START Raw data

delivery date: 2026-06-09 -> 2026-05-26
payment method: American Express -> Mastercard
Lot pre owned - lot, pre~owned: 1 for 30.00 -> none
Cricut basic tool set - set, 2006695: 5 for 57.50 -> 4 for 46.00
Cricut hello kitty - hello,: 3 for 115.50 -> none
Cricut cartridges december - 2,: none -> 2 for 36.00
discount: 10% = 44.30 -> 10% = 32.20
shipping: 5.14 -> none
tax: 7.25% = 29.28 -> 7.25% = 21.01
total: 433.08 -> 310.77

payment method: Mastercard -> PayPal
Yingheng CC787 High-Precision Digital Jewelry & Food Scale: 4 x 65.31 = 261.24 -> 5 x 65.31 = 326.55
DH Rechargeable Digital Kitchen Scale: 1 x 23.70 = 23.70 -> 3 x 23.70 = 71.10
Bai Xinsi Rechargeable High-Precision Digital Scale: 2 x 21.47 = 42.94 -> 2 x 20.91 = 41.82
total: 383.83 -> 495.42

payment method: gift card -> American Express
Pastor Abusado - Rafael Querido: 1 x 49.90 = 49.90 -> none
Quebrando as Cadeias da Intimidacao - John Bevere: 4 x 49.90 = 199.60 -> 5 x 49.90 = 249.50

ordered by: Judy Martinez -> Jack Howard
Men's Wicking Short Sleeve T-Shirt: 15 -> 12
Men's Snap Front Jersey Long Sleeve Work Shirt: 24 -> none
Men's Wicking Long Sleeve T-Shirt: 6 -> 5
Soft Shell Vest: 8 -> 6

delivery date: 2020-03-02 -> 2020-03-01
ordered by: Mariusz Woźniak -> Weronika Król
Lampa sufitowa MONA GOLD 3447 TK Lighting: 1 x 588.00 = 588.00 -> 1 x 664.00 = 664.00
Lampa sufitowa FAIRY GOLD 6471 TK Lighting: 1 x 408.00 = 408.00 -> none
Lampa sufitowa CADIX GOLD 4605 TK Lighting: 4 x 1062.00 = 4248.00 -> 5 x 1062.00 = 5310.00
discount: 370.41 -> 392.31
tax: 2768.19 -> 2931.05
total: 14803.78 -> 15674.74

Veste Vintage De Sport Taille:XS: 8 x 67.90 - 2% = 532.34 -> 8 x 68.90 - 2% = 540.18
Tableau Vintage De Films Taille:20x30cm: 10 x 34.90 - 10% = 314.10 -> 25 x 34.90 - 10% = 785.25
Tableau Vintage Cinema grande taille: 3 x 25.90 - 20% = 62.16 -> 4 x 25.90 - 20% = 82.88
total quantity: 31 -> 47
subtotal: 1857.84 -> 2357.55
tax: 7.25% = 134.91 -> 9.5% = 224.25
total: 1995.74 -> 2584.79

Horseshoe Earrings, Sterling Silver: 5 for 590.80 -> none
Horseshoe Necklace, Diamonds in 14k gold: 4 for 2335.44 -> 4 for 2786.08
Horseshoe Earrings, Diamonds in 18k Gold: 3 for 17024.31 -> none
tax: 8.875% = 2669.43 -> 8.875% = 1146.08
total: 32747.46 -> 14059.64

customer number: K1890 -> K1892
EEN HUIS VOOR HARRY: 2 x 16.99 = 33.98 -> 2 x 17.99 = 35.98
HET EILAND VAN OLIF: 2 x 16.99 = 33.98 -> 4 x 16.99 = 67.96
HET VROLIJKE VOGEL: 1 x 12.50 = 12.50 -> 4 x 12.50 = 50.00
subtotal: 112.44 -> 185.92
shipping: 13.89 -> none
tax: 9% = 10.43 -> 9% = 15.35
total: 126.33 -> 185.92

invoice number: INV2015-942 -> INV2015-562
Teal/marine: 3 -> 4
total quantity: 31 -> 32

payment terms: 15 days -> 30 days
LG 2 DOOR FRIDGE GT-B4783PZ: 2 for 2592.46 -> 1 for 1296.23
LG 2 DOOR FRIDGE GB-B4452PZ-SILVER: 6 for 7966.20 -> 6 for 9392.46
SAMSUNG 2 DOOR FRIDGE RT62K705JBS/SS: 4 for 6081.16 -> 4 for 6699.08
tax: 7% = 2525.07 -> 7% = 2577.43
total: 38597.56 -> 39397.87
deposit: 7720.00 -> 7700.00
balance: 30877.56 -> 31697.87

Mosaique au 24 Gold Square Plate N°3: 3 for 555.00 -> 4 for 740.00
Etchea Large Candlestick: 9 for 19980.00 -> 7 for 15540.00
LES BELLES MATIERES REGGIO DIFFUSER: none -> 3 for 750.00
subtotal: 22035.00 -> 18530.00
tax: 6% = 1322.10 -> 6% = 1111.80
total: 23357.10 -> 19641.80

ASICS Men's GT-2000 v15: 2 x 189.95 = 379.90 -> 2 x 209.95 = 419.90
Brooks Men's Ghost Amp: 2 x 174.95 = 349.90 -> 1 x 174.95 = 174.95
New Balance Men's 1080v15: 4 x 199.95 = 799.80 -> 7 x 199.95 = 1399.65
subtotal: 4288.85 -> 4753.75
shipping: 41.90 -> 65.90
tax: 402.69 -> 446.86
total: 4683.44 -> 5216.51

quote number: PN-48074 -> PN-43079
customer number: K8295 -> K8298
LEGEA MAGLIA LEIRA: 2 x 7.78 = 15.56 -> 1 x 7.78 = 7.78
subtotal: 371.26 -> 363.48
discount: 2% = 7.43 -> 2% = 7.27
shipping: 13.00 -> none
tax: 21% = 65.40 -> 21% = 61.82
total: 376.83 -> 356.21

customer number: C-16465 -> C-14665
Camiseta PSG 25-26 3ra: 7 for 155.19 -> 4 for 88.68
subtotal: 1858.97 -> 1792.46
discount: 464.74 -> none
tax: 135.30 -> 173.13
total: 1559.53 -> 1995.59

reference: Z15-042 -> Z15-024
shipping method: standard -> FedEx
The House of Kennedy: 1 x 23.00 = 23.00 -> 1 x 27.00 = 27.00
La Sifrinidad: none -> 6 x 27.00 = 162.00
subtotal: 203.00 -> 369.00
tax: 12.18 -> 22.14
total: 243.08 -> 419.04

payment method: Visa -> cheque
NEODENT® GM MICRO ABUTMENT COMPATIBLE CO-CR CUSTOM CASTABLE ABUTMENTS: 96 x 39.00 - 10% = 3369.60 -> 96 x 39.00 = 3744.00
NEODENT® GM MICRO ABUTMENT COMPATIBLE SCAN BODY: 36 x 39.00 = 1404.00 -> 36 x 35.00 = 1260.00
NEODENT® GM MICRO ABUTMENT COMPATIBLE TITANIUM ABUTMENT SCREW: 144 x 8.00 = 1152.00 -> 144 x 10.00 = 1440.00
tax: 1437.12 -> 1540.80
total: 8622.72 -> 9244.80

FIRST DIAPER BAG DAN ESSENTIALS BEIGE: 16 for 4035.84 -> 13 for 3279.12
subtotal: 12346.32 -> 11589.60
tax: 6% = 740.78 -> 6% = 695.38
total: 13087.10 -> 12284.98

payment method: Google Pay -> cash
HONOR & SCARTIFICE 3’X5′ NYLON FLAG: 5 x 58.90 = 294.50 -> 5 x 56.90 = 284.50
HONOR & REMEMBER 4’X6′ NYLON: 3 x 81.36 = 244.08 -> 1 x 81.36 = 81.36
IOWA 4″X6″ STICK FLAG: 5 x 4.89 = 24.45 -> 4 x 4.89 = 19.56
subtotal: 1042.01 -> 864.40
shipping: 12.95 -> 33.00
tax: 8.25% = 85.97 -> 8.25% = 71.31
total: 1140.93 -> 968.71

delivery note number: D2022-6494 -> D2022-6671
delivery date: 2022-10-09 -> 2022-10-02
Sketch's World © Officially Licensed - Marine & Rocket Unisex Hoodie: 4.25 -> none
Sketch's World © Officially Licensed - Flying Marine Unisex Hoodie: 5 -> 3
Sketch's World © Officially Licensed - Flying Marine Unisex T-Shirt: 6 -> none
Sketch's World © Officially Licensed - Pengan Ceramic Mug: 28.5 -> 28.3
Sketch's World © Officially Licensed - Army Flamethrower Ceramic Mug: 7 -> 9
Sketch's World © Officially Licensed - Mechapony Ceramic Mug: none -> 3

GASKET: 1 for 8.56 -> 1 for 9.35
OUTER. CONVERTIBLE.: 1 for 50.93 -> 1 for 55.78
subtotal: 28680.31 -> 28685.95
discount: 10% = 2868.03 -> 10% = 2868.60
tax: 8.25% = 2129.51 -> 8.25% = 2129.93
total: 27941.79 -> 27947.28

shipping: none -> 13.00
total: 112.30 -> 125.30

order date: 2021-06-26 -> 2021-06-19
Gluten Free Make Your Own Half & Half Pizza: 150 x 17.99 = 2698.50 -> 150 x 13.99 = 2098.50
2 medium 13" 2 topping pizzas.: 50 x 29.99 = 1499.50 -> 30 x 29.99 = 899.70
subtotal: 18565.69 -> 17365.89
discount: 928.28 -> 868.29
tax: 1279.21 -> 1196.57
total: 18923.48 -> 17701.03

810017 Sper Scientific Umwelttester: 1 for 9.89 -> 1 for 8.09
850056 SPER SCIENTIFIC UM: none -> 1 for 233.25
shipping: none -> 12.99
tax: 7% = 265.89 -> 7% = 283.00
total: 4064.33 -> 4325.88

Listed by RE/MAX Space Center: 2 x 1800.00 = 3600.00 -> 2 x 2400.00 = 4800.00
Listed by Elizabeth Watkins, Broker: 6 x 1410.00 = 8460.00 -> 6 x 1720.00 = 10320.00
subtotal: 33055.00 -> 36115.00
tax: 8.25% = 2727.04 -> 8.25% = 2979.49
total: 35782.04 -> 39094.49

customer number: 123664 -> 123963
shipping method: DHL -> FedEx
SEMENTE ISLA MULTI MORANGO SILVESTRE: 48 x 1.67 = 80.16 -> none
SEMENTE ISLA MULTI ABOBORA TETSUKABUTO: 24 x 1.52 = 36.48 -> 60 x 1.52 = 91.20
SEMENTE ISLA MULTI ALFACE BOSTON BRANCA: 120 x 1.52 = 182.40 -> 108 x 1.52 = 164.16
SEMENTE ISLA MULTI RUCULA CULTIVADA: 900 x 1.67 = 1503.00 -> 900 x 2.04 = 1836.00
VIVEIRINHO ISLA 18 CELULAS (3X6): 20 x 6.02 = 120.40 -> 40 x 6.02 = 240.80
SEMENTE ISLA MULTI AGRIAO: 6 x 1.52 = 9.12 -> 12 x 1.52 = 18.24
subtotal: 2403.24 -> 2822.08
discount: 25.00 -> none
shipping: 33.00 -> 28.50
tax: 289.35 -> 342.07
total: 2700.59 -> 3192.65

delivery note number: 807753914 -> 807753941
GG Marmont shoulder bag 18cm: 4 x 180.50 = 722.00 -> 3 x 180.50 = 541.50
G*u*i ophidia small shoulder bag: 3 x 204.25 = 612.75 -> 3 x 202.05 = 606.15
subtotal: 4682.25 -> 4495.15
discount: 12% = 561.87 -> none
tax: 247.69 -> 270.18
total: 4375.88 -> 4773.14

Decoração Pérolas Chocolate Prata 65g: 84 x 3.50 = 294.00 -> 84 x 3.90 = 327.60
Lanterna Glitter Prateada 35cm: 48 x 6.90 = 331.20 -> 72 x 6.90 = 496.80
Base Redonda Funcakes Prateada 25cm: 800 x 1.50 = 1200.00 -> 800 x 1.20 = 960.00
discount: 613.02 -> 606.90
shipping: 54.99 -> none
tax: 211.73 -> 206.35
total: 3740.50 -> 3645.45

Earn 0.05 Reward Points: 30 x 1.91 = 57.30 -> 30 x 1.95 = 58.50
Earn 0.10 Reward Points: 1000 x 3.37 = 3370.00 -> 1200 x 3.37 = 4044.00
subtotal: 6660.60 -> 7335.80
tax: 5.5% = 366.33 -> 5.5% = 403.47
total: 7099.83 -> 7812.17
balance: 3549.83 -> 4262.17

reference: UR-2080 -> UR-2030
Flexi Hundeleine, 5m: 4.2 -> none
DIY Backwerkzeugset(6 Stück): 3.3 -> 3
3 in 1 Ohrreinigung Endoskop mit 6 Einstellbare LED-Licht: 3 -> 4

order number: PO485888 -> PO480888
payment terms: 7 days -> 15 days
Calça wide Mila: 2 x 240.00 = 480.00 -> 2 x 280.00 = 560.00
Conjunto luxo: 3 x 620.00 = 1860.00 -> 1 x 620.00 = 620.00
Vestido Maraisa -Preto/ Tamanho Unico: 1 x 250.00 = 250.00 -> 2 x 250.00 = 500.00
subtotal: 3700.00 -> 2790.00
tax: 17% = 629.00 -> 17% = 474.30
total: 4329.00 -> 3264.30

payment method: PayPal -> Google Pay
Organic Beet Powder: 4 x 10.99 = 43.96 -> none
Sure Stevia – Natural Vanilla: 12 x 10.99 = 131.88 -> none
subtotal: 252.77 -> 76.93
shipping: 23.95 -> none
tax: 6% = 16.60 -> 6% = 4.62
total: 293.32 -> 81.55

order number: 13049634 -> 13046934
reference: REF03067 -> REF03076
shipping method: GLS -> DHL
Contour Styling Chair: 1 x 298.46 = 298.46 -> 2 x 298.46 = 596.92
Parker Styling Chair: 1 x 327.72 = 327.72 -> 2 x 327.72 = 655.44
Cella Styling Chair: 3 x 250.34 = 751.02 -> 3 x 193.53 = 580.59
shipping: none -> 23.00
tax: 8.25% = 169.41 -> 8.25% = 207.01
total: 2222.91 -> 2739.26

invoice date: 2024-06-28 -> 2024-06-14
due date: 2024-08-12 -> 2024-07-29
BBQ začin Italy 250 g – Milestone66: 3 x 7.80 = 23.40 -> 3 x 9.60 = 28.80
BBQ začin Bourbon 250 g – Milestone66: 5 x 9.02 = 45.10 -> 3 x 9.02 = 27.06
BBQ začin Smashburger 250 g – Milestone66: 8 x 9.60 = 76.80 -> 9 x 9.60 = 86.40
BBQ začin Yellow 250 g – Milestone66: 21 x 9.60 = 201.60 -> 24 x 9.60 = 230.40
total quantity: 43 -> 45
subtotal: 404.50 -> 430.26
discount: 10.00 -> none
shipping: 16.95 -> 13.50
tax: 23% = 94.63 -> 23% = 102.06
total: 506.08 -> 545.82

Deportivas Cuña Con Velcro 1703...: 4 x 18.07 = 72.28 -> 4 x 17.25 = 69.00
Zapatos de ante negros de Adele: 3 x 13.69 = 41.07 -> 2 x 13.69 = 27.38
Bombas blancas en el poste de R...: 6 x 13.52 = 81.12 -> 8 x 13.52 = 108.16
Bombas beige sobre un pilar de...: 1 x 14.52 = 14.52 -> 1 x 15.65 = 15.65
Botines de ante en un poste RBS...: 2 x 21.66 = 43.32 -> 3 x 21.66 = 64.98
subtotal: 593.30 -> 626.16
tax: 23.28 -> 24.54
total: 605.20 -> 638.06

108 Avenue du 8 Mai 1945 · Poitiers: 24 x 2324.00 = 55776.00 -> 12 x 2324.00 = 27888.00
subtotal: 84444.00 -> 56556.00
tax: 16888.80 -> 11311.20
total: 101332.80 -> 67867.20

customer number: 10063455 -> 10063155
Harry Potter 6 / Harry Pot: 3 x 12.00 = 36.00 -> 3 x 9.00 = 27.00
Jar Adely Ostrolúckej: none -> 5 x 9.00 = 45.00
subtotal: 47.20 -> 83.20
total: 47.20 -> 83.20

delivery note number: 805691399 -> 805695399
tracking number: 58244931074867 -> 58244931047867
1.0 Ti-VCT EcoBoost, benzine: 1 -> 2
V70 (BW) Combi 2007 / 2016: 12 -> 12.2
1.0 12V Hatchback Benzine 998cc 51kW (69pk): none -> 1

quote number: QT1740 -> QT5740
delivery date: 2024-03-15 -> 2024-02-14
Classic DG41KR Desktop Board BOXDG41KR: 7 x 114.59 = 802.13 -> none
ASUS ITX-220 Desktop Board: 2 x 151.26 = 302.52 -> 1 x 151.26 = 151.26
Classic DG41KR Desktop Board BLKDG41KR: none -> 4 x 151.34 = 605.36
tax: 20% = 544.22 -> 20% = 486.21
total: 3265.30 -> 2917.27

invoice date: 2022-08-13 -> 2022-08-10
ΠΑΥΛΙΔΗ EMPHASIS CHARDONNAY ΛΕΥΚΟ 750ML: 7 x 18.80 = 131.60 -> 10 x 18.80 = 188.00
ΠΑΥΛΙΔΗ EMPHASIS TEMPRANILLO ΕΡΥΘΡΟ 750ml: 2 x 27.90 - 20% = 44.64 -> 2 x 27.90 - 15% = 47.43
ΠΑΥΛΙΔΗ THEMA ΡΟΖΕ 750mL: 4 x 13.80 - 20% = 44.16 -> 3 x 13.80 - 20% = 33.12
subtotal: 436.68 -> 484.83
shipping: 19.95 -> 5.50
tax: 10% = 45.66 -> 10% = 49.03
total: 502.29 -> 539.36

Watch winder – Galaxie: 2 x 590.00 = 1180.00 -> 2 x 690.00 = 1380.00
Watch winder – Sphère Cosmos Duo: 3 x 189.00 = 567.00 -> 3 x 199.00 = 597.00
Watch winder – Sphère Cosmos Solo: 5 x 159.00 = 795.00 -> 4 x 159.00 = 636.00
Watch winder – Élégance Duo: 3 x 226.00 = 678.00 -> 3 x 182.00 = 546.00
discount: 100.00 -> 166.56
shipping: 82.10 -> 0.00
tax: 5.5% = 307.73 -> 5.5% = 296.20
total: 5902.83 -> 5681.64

END Raw data

» **To do**: Of the entries listed above, reproduce only the lines starting at the line containing "BBQ začin Yellow" and ending at the line containing "Deportivas Cuña Con". Include both, exactly as they stand.

» **Written reply**:
BBQ začin Yellow 250 g – Milestone66: 21 x 9.60 = 201.60 -> 24 x 9.60 = 230.40
total quantity: 43 -> 45
subtotal: 404.50 -> 430.26
discount: 10.00 -> none
shipping: 16.95 -> 13.50
tax: 23% = 94.63 -> 23% = 102.06
total: 506.08 -> 545.82

Deportivas Cuña Con Velcro 1703...: 4 x 18.07 = 72.28 -> 4 x 17.25 = 69.00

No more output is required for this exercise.